I’m in the middle of hunting permits right now, so, registration is not open because I just have this thing about not opening registration until I have permits in hand. I’m funny that way.

I’ve got about 15 race directors who’ve inquired about partnering with me on RoadOptional events around the U.S., and we’re moving through that process though I’ve only found one other event that we might, maybe, be able to pull off this Fall. Otherwise, the first full season would be in 2019. What are the hallmarks of a RoadOptional event?

- The course is determined by the geography. Not the road surface. Not the distance. The road surface is what it is, because Mother Nature told us this is where the bike ride needs to go and the road surface is a detail, not a driver. Yes, we’ll tell you what the surface is, what percentage of pavement, of gravel, of clay, and so forth, but we won’t alter the course to conform to any standardization.

- The distances are what they are, based on the geography. We might have 2 hour races or 5 hour races, depending on the course. It’s whatever Mother Nature serves us.

- The ratios will not be standard. We might have a 17 mile bike and a 7 mile run. Or a 46 mile bike and a 3 mile run. The swim? Probably a half-mile to a mile, but if we find something interesting, as in, swim around that island, then it’s whatever it is to get around the island. I would say that, in general, the bike will be emphasized more than the run, and we’ll have a number of short runs to appeal to those who just… don’t… run (or can’t any longer run). It’s highly unlikely you’ll see pavement runs from us.

- The series is RoadOptional, but the races will have their own individual names, which will not have tri or gravel or “man” in the name. So, Rage in the Sage, Scene of the Climb, these are races already, either car races or duathlons or something, but they’re names I admire (and won’t use for our races because they’re already in use). I love The Texas Chain Ring Massacre. It’s a gravel race. I want to do it, just because of the name. The hardest and funnest job we’ll have is naming all our races.

- We’re going to have a liberal refund or entry deferral policy. This may sink us. But I don’t think so. This is my grand experiment in treating customers well. Does that pay off in the end? We’ll see.

- This will be a grass roots series, with grass roots expenses, i.e., low costs, to keep the entry fees low. My imperatives for partner race organizations are light, financially. I only want partner RDs who are willing to allow their races to find their audiences, and that might take time. A first year race might have 600 registrants, or 40. I don’t care, as long as it’s well produced.

- I’m not interested in tailoring the events to match the “market”, whatever that is. Wildflower (which I’m doing this year) is a pain in the ass to get to. BWR is a pain in the ass to do. Ironman is, well, it certainly was never tailored to fit into an existing market paradigm. Do I hope you’ll find RoadOptional events interesting? Yes. Am I willing to change one meter of a course to conform to the results of a focus group?

So that’s it. Draft if you want. Bring whatever bike you want. I will sanction with USA Triathlon if there’s any way I possibly can, but this would require certain rules abatements and we’ll have to discuss whether it’s possible for a first-time triathlete to absorb a $15 one-day membership on a $95 entry fee (and I think it’s highly likely we’ll have entry fees that low for a number of our races). One problem identified by race directors at the most recent TBI Conference was “pedantic rules” and we’re going to err on the side of fewer rather than more rules. But, here’s one ironclad rule: Run with what ya brung. No bike changes, unless your bike breaks.

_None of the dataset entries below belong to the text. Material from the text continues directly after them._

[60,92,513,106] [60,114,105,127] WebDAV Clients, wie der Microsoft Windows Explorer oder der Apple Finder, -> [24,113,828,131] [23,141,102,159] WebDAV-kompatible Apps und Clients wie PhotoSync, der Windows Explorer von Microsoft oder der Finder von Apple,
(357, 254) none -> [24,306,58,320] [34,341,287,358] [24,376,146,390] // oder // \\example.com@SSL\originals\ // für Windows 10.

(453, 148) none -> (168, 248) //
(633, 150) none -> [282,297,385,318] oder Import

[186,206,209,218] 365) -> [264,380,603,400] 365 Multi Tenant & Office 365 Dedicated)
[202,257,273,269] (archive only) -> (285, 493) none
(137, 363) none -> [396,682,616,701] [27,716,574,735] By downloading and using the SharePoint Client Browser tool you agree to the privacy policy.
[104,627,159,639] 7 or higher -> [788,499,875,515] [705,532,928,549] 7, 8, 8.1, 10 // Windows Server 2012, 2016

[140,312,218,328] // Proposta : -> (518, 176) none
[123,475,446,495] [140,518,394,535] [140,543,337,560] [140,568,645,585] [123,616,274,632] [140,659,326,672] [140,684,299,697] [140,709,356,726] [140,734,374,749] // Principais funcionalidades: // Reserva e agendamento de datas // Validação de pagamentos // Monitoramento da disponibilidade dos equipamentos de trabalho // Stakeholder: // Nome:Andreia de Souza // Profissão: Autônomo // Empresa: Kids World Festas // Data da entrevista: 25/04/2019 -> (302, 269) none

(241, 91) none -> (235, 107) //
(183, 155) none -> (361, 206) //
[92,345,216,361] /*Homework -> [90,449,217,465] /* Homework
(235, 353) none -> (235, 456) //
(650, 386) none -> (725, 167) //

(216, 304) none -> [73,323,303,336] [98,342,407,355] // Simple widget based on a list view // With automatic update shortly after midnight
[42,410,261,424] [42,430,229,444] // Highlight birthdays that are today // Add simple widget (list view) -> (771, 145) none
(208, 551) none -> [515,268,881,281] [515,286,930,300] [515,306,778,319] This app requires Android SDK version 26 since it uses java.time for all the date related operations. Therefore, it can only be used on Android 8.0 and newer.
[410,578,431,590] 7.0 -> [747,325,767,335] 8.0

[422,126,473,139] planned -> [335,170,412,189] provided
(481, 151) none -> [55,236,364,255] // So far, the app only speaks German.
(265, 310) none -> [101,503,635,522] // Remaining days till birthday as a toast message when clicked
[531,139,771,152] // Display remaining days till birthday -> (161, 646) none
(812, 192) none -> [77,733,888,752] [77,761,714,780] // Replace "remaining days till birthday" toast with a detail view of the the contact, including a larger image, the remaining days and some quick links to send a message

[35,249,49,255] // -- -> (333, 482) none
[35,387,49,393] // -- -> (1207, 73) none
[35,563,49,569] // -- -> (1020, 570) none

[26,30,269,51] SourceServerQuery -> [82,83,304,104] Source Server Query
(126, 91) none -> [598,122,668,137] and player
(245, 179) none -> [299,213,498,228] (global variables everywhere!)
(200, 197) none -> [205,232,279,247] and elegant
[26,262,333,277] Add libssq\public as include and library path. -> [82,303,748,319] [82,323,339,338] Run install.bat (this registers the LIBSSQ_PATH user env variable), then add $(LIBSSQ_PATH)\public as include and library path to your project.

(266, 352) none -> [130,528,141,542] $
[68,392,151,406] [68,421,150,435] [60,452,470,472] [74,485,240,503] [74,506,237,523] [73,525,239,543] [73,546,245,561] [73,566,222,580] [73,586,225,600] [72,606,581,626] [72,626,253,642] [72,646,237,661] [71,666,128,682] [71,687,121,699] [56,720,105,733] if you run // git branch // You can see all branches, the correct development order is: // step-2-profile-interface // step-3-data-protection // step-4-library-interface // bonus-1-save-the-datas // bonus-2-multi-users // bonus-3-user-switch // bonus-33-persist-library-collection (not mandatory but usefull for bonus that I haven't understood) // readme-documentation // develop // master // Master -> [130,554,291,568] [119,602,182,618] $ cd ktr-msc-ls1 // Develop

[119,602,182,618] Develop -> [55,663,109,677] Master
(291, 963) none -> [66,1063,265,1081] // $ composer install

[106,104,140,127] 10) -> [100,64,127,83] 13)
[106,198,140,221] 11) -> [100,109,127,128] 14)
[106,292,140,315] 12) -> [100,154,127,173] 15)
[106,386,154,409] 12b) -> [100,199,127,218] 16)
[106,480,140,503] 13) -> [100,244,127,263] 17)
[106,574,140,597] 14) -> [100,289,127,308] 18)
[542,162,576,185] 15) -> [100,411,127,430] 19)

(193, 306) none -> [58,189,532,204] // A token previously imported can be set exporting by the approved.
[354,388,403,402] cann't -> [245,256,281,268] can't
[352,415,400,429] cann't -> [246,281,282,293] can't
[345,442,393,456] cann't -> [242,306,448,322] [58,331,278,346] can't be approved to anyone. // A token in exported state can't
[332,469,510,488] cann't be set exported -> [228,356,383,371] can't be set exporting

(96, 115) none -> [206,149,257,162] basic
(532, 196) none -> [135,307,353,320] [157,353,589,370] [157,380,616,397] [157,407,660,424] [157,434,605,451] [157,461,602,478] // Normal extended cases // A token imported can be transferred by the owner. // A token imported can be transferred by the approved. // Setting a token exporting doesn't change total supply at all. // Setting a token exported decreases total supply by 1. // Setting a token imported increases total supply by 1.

Sometime in Feb I expect to have a website to point you to. I’m breaking a cardinal rule here. You should never announce anything until you’re ready to absorb the initial influx of customers who want to respond to your call to action. But I’m Morgan Freeman in The Shawshank Redemption: "I find I'm so excited that I can barely sit still or hold a thought in my head."

[NOTE: The photos here are from Dan Patitucci. I searched all over, and his pics of gravel are what I liked the most.]